▶ [Your assignment] Only the closing portion of the entries is to be reproduced: the line containing "manjka encim laktaza.</i>" through the very last line, exactly as written.

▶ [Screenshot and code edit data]
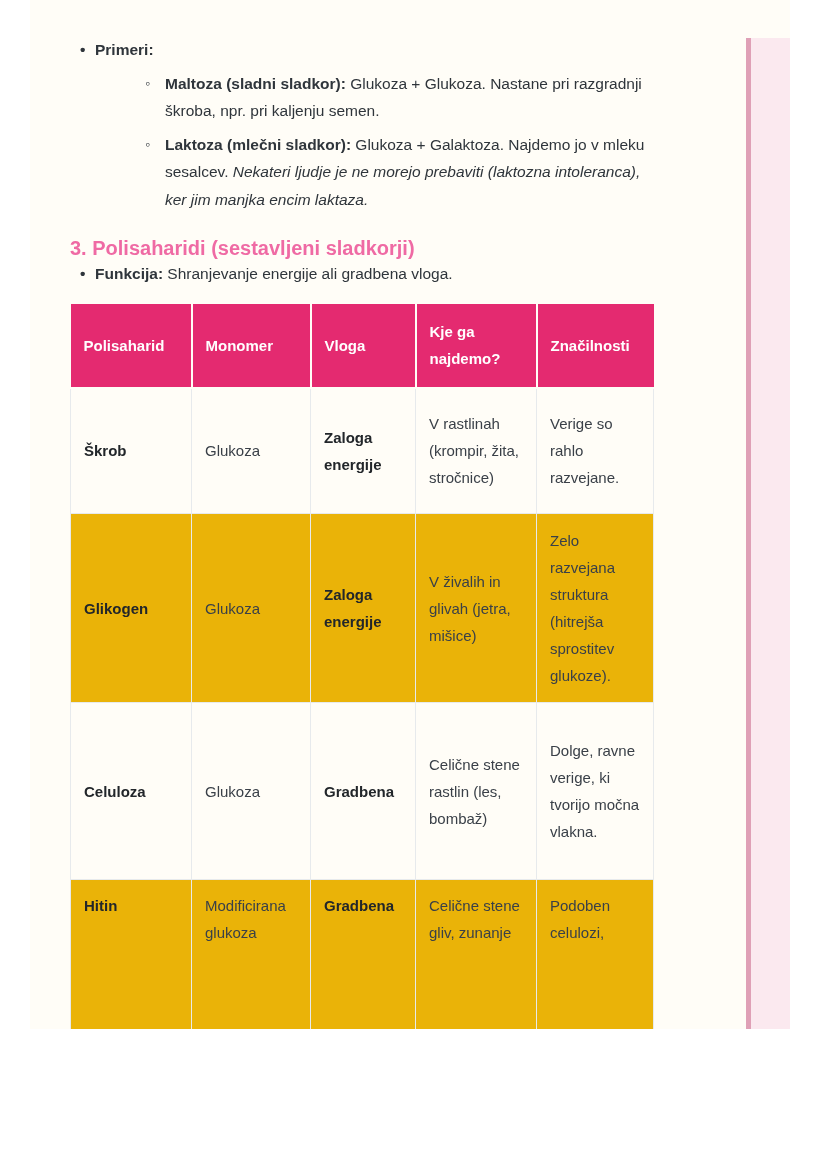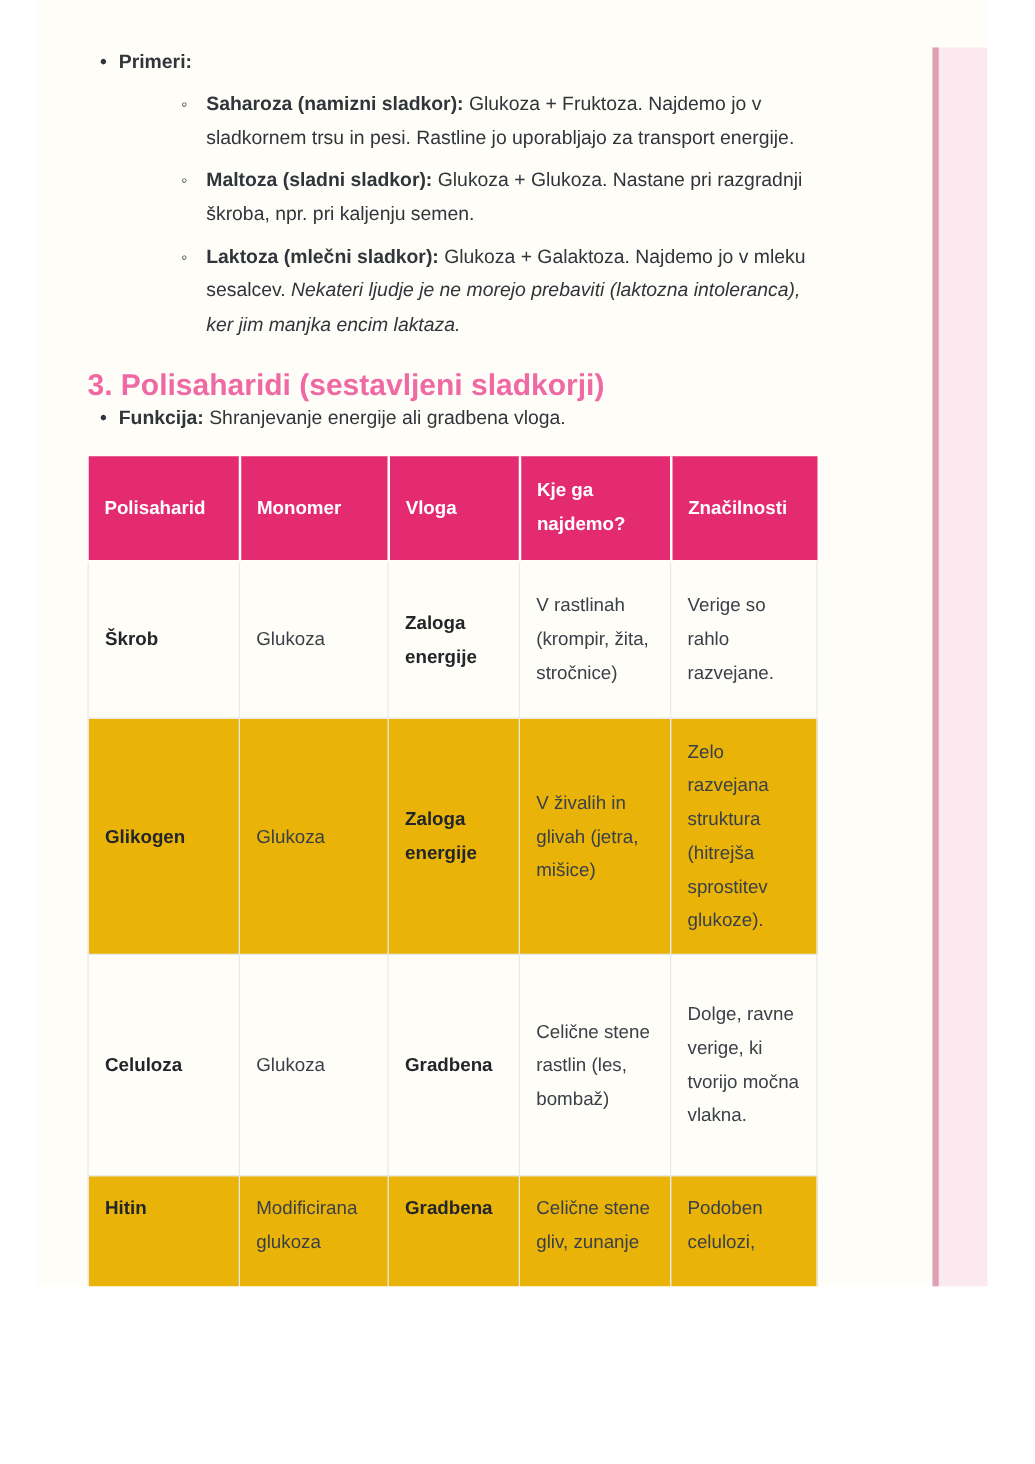--- a/index.html
+++ b/index.html
@@ -15,21 +15,21 @@
            font-size:15.5px;line-height:27.5px;}
   
   .li1{position:relative;padding-left:25px;}
   .li1::before{content:"•";position:absolute;left:10px;top:0;font-weight:700;}
   .li1 .lead{font-weight:700;}
   .li2{position:relative;padding-left:70px;margin-top:6px;}
   .li2::before{content:"◦";position:absolute;left:50px;top:0;font-size:14px;}
   .li2 .lead{font-weight:700;}
   .li2 i{font-style:italic;}
   
-  h3.sec{margin:24px 0 0 0;font-size:24px;line-height:22px;font-weight:700;color:#ef6aa4;}
+  h3.sec{margin:24px 0 0 0;font-size:20px;line-height:22px;font-weight:700;color:#ef6aa4;}
   
   p.just{margin:20px 0 0 0;text-align:justify;}
   .fun{margin-top:1px;}
   
   table.poly{margin-top:16px;border-collapse:collapse;table-layout:fixed;width:583px;
              font-size:15px;line-height:27px;color:#3a4048;}
   table.poly th{background:#e42a70;color:#ffffff;font-weight:600;text-align:left;
                 padding:12px 13px;height:84px;box-sizing:border-box;vertical-align:middle;
                 border-right:2px solid #fffdf7;border-bottom:2px solid #fffdf7;}
   table.poly th:last-child{border-right:none;}
@@ -49,23 +49,20 @@
 
 <div class="canvas">
   <div class="page">
     <div class="stripe"></div>
 
     <div class="content">
 
       <div class="li1">
         <span class="lead">Primeri:</span>
 
-        <div class="li2">
-          <span class="lead">Saharoza (namizni sladkor):</span><span> Glukoza + Fruktoza. Najdemo jo v sladkornem trsu in pesi. Rastline jo uporabljajo za transport energije.</span><i></i>
-        </div>
 
         <div class="li2">
           <span class="lead">Maltoza (sladni sladkor):</span><span> Glukoza + Glukoza. Nastane pri razgradnji škroba, npr. pri kaljenju semen.</span><i></i>
         </div>
 
         <div class="li2">
           <span class="lead">Laktoza (mlečni sladkor):</span><span> Glukoza + Galaktoza. Najdemo jo v mleku sesalcev. </span><i>Nekateri ljudje je ne morejo prebaviti (laktozna intoleranca), ker jim manjka encim laktaza.</i>
         </div>
       </div>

▶ [Response]
           <span class="lead">Laktoza (mlečni sladkor):</span><span> Glukoza + Galaktoza. Najdemo jo v mleku sesalcev. </span><i>Nekateri ljudje je ne morejo prebaviti (laktozna intoleranca), ker jim manjka encim laktaza.</i>
         </div>
       </div>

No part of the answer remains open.